A Landmark Preserved

The Tampa Bay Hotel ceased operations in 1930, but the building found new life as the campus of the University of Tampa. The south wing was preserved as the Henry B. Plant Museum, and on December 5, 1972, the structure was designated a U.S. National Historic Landmark. The American Institute of Architects' Florida Chapter placed Plant Hall on its list of Florida Architecture: 100 Years, 100 Places. Today the museum hosts events that evoke its Gilded Age origins: Victorian Christmas strolls through decorated galleries, Great Gatsby parties in the Fletcher Lounge complete with 1920s music and a vintage 1929 Bentley, and moonlit October tours filled with ghost stories.
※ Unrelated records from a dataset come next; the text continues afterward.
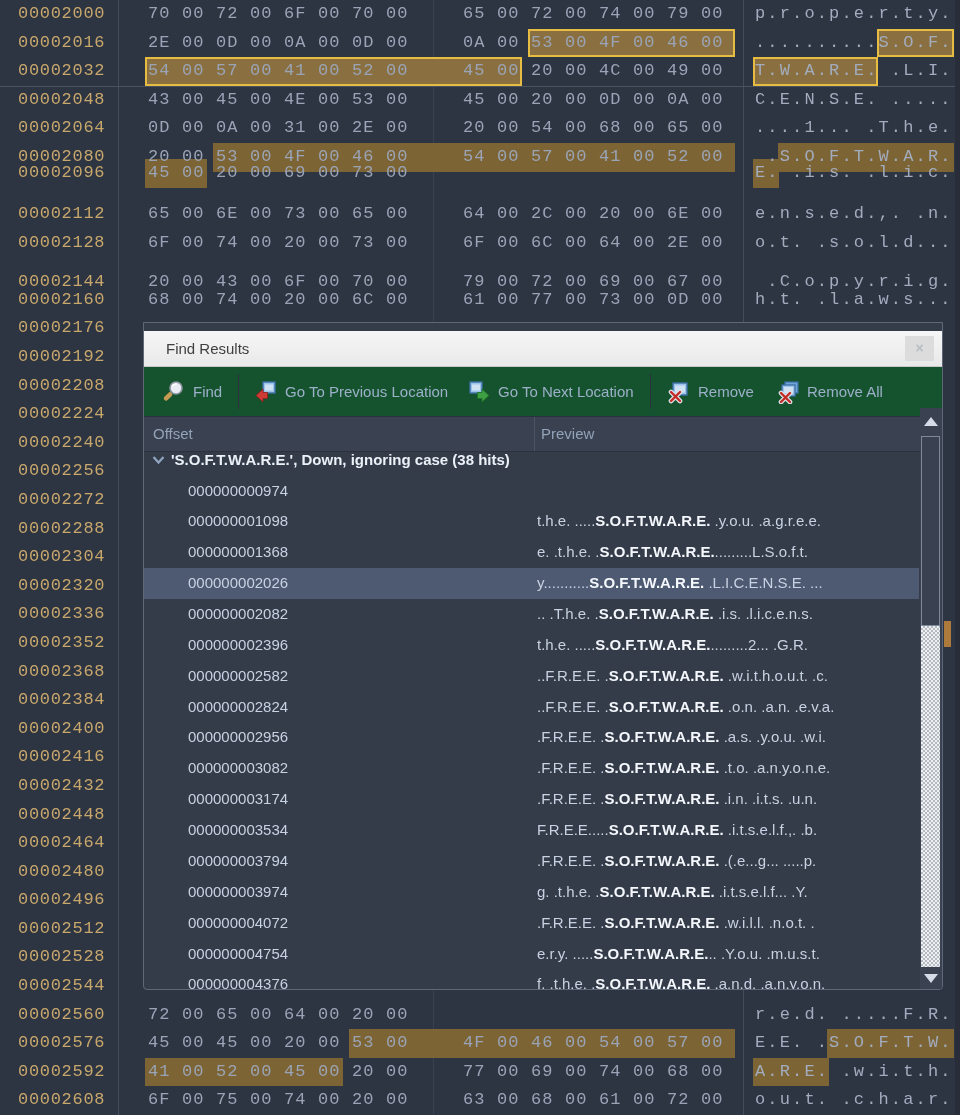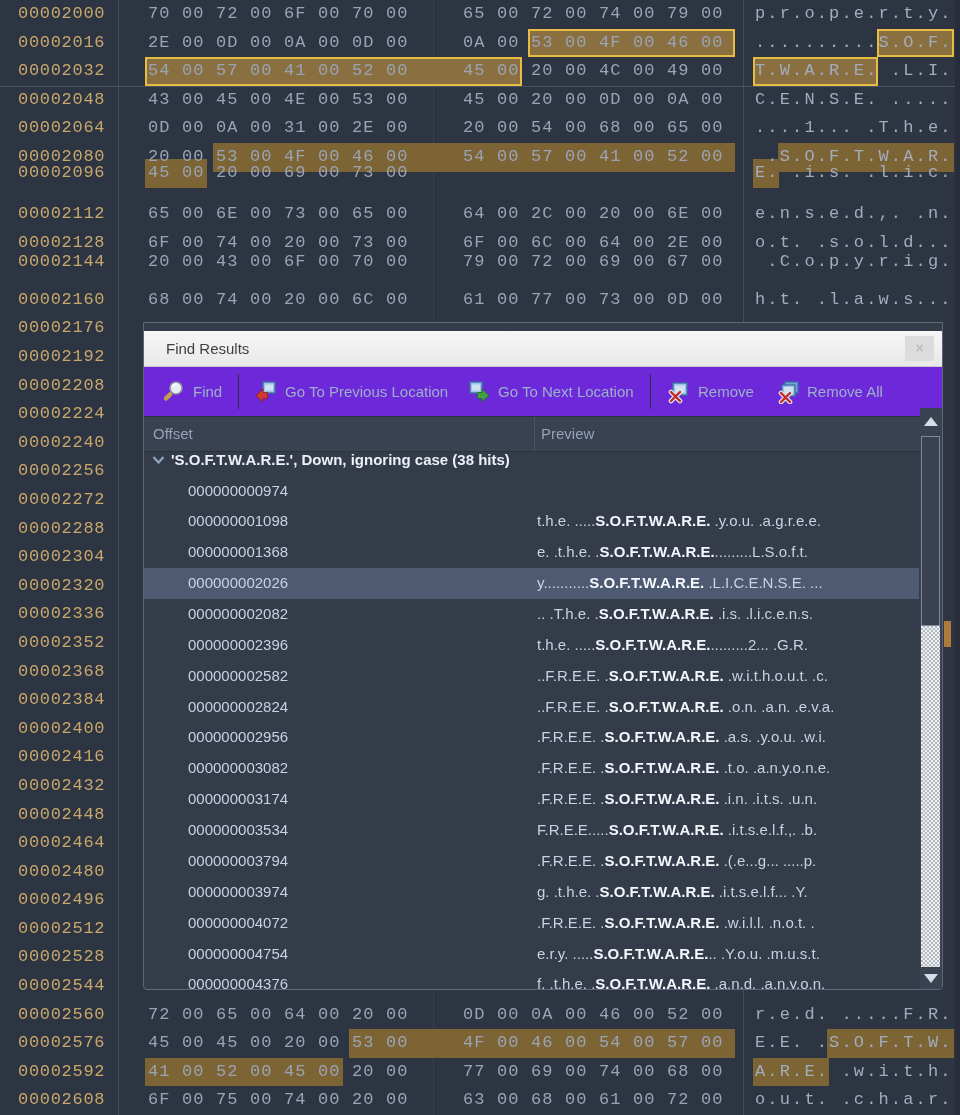"00002144" div.hexrow { top: 248px -> 268px }
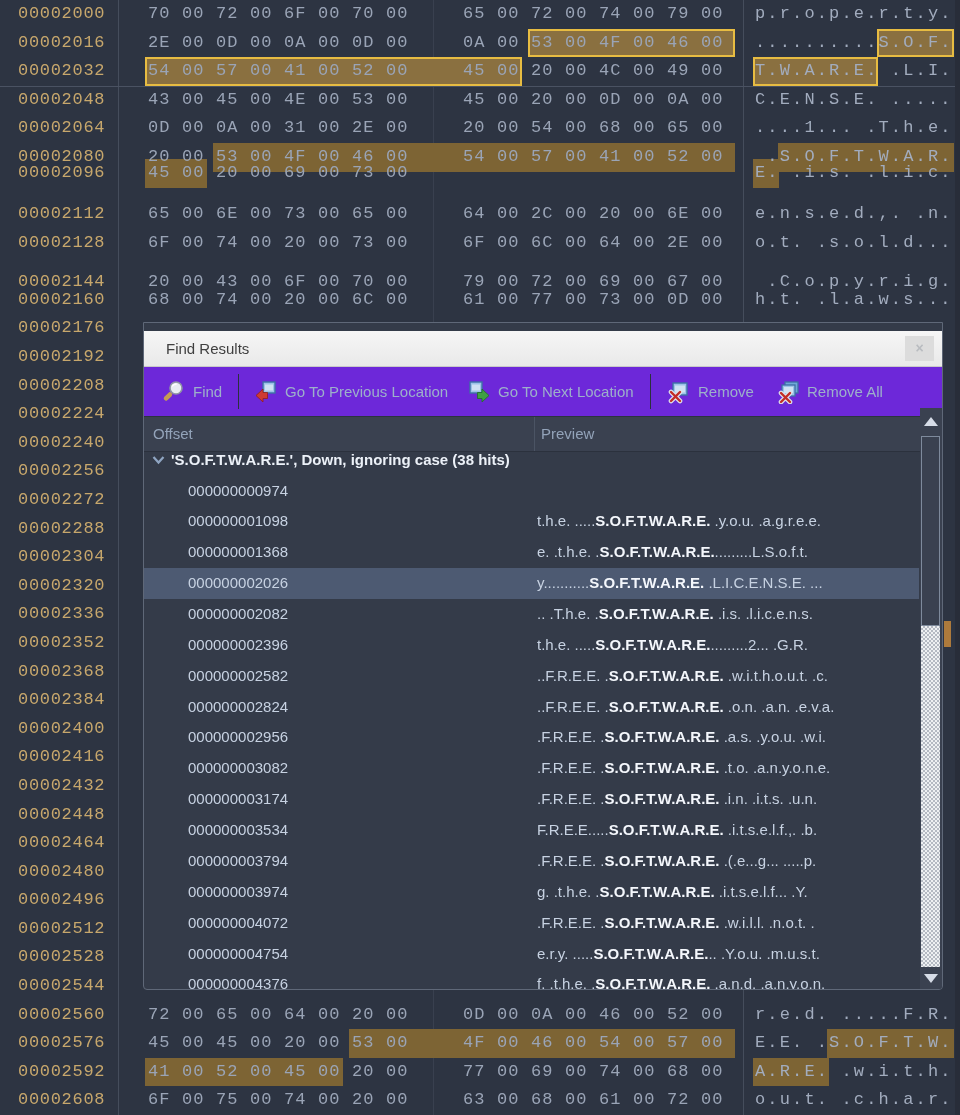"Find" .toolbar { background: #6d28d9 -> #14532d }
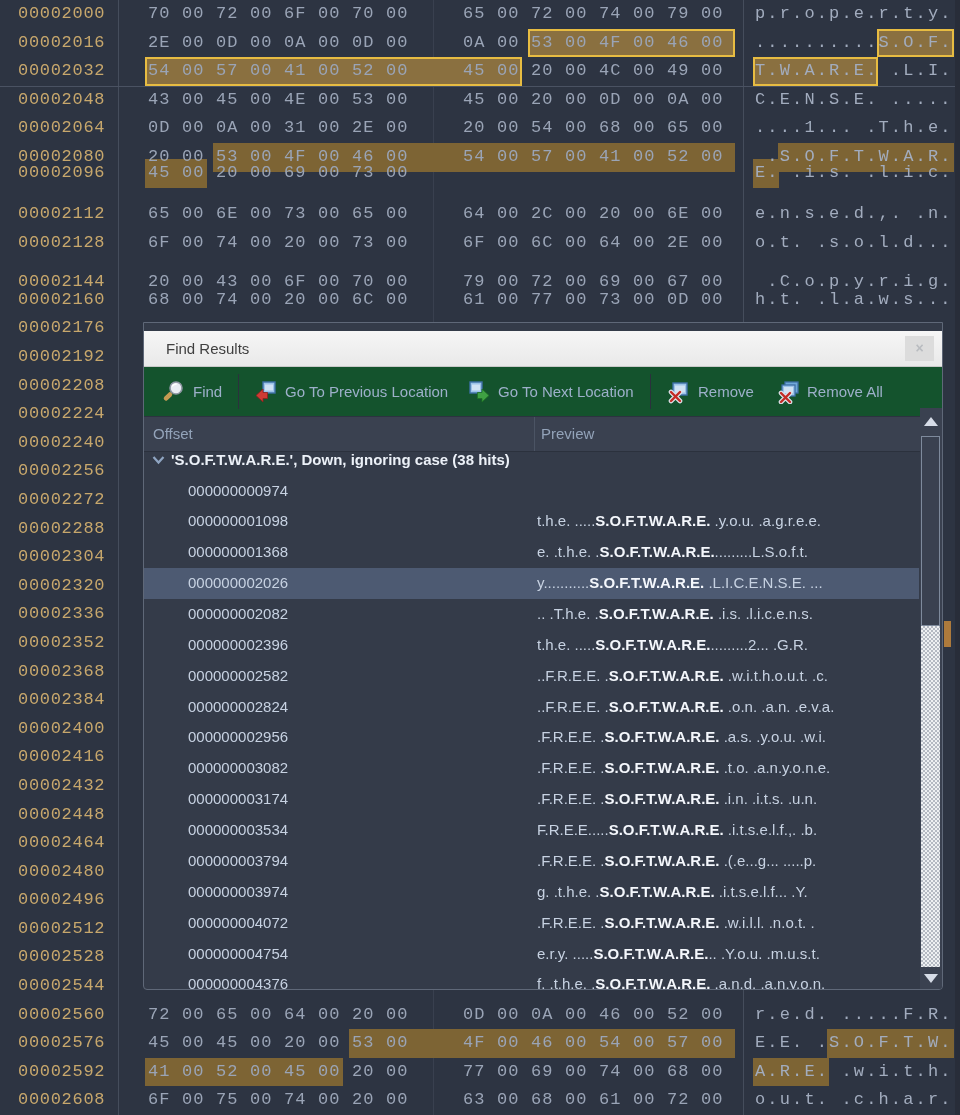"0D 00 0A 00 46" span.g2 { html: <span>0D 00 0A 00 46 00 52 00</span> -> none }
Plant Park's Biology Creek, once fed by an underground spring beneath the hotel, supported a small zoo whose bear and alligator eventually became the founding residents of what is now Tampa's Lowry Park Zoo.

From the Air

Located at 27.95°N, 82.46°W on the banks of the Hillsborough River in downtown Tampa. The Moorish Revival minarets and silver domes of Plant Hall are unmistakable from the air and serve as one of Tampa's most distinctive landmarks. Best viewed at 1,500-2,500 feet AGL. Nearby airports include Tampa International Airport (KTPA) approximately 5 nm to the northwest, Peter O. Knight Airport (KTPF) about 2 nm to the south, and MacDill AFB (KMCF) roughly 5 nm to the south-southwest. The Hillsborough River and the University of Tampa campus provide clear visual references.